Grimm E A, Smid C M, Lee J J, Tseng C H, Eton O, Buzaid A C
Department of Cancer Biology University of Texas, M. D. Anderson Cancer Center, Houston 77030, USA.
Clin Cancer Res. 2000 Oct;6(10):3895-903.
Biochemotherapy, which combines traditional chemotherapy with immune modulating biologicals, produces an unexpectedly high response rate (>50%) in advanced melanoma patients. We hypothesize that immunological mechanism(s) are responsible for the increased response rate, and particularly that macrophage activation is involved in tumor reduction. Patients were randomized to receive chemotherapy, composed of cisplatin, vinblastine, and dacarbazine (CVD), or biochemotherapy, which is CVD followed by interleukin (IL)-2 and IFN-alpha2b (CVD-BIO). Laboratory analysis was performed on sera from 41 patients from each arm. Measurements of macrophage activation (neopterin), nitric oxide production (nitrite), and tumor necrosis factor-alpha (TNF-alpha), IL-1alpha, IL-1beta, IFN-gamma, IL-6, IL-10, and soluble IL-2 receptor (sIL-2R) were performed. Six of the nine biological responses (nitrite, neopterin, IFN-gamma, IL-6, soluble IL-2R, and IL-10) significantly (P < 0.0002) increased in the CVD-BIO patients but not in the CVD patients. The increased IL-6 (P = 0.04) and IL-10 (P = 0.05) correlated with patient response, but only when the minor responders were included in the analysis. Evidence of macrophage activation was found in CVD-BIO patients and not in those receiving CVD alone. In addition, an unusual cytokine elaboration composed of IL-6, IFN-gamma, IL-10, nitrite, neopterin, and sIL-2R, but not the expected TNF-alpha and IL-1, was detected. A trend of higher increase in IL-6 and IL-10 in patients having clinical response was found, suggesting an incomplete Th2 pattern of cytokine elaboration. These data show that macrophage activation does not appear to be critical in the response to CVD-BIO, but that IL-10 and IL-6 induced by the BIO component of the CVD-BIO were associated with tumor regression, and that their biology should be pursued further in the analysis of mechanism(s) of response.

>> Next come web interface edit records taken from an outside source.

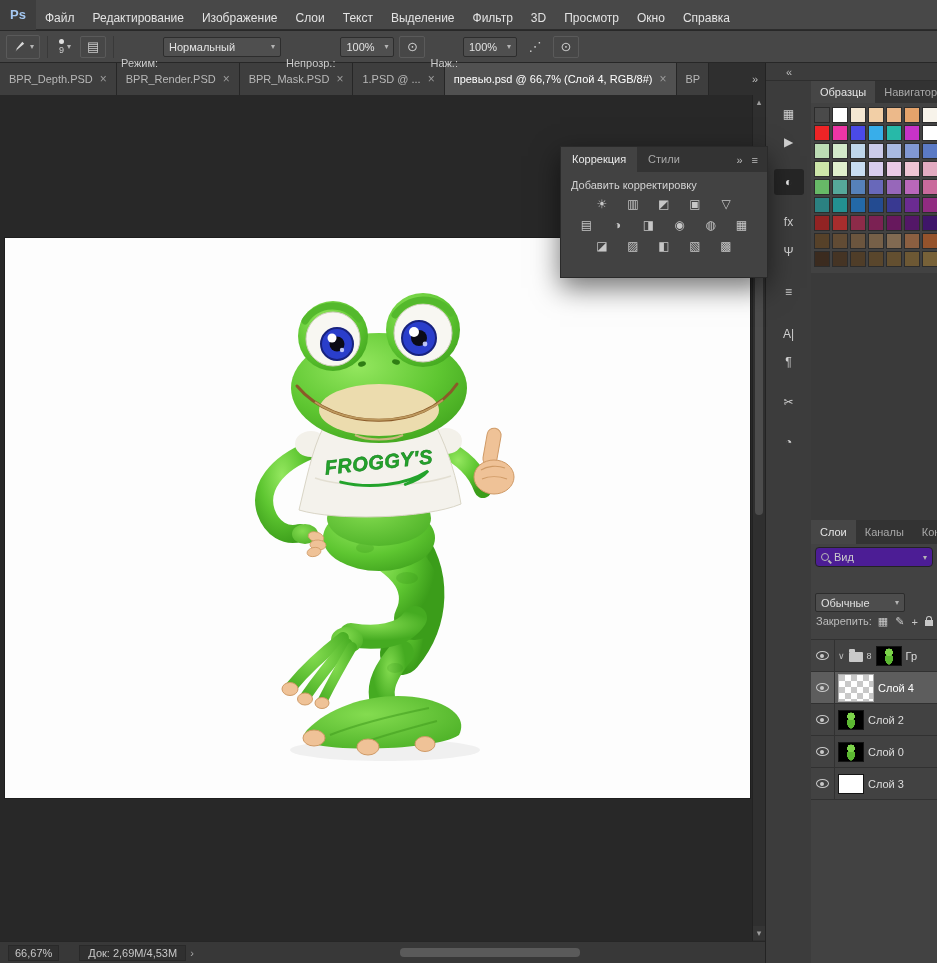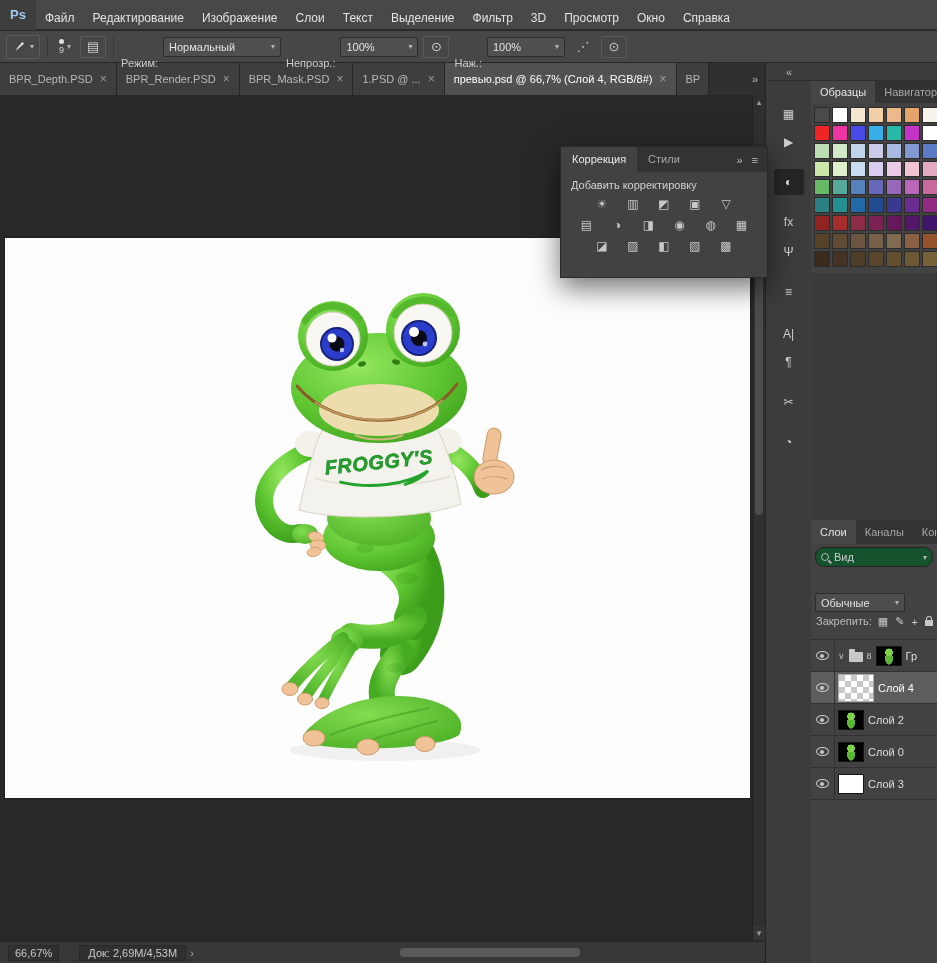--- a/index.html
+++ b/index.html
@@ -27,7 +27,7 @@
   .select{display:flex;align-items:center;height:20px;background:#4f4f4f;border:1px solid #2d2d2d;border-radius:2px;padding:0 5px;font-size:11px;color:#e2e2e2;}
   .select .dd{margin-left:auto;padding-left:6px;}
   .select.mode{width:118px;}
-  .select.pct{width:78px;}
+  .select.pct{width:54px;}
   .icon-btn{width:26px;height:22px;display:flex;align-items:center;justify-content:center;color:#cccccc;font-size:13px;border:1px solid transparent;border-radius:2px;}
   .icon-btn.boxed{border-color:#5a5a5a;}
 

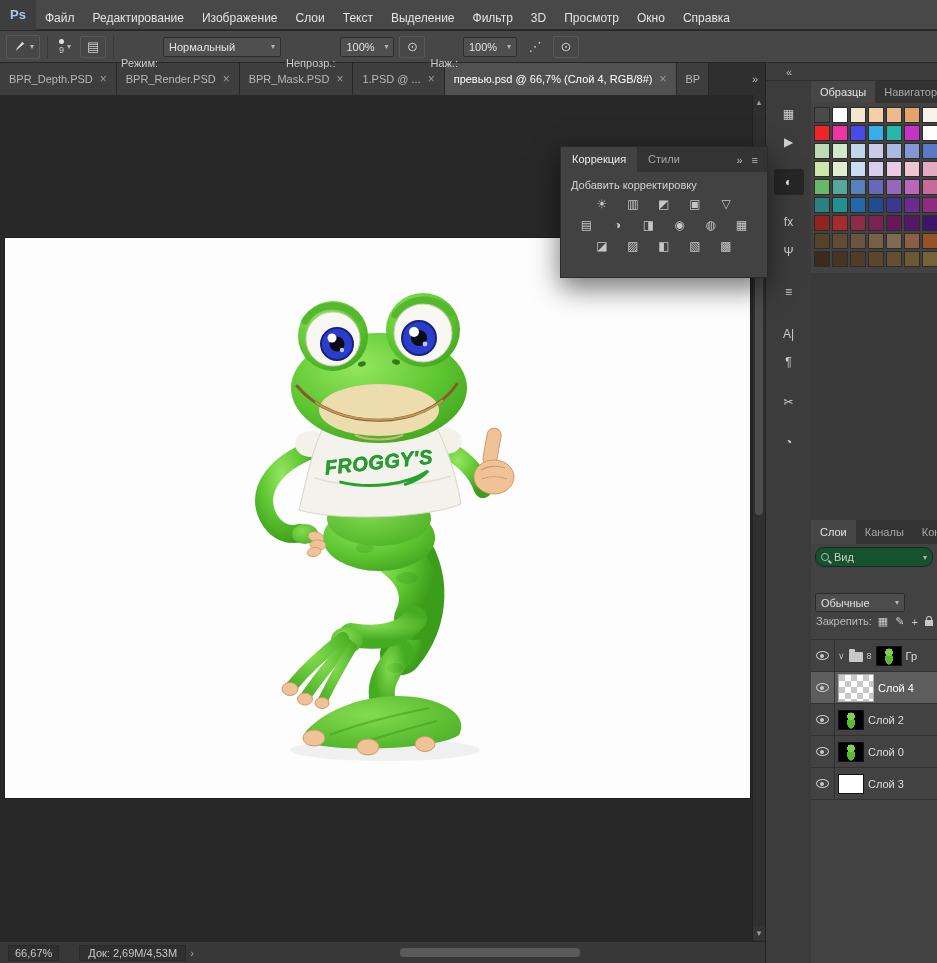--- a/index.html
+++ b/index.html
@@ -87,7 +87,7 @@
   .layers-panel .p-tabs{height:24px;}
   .layers-panel .p-tab{line-height:24px;}
   .filter-row{height:27px;padding:3px 4px;}
-  .filter-select{display:flex;align-items:center;height:20px;background:#14532d;border:1px solid #232323;border-radius:9px;padding:0 5px;font-size:11px;color:#cccccc;}
+  .filter-select{display:flex;align-items:center;height:20px;background:#4c1d95;border:1px solid #232323;border-radius:4px;padding:0 5px;font-size:11px;color:#cccccc;}
   .filter-select .dd{margin-left:auto;}
   .mag{width:8px;height:8px;border:1.5px solid #b8b8b8;border-radius:50%;position:relative;display:inline-block;margin-right:5px;}
   .mag::after{content:'';position:absolute;width:4px;height:1.5px;background:#b8b8b8;transform:rotate(45deg);left:6px;top:7px;}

生物化疗将传统化疗与免疫调节生物制剂相结合,在晚期黑色素瘤患者中产生了出人意料的高缓解率(>50%)。我们推测免疫机制是缓解率提高的原因,特别是巨噬细胞激活参与了肿瘤缩小。患者被随机分为接受由顺铂、长春碱和达卡巴嗪组成的化疗(CVD),或生物化疗,即CVD后给予白细胞介素(IL)-2和干扰素-α2b(CVD-BIO)。对每组41例患者的血清进行实验室分析。检测巨噬细胞激活(新蝶呤)、一氧化氮产生(亚硝酸盐)、肿瘤坏死因子-α(TNF-α)、IL-1α、IL-1β、干扰素-γ、IL-6、IL-10和可溶性IL-2受体(sIL-2R)。九种生物学反应中的六种(亚硝酸盐、新蝶呤、干扰素-γ、IL-6、可溶性IL-2R和IL-10)在CVD-BIO患者中显著升高(P < 0.0002),而在CVD患者中未升高。升高的IL-6(P = 0.04)和IL-10(P = 0.05)与患者反应相关,但仅在分析中纳入轻度反应者时才相关。在CVD-BIO患者中发现了巨噬细胞激活的证据,而在仅接受CVD的患者中未发现。此外,检测到一种由IL-6、干扰素-γ、IL-10、亚硝酸盐、新蝶呤和sIL-2R组成的异常细胞因子分泌,但未检测到预期的TNF-α和IL-1。发现临床有反应的患者中IL-6和IL-10升高趋势更高,提示细胞因子分泌的Th2模式不完全。这些数据表明巨噬细胞激活似乎对CVD-BIO的反应并不关键,但CVD-BIO的生物成分诱导的IL-10和IL-6与肿瘤消退相关,其生物学特性应在反应机制分析中进一步研究。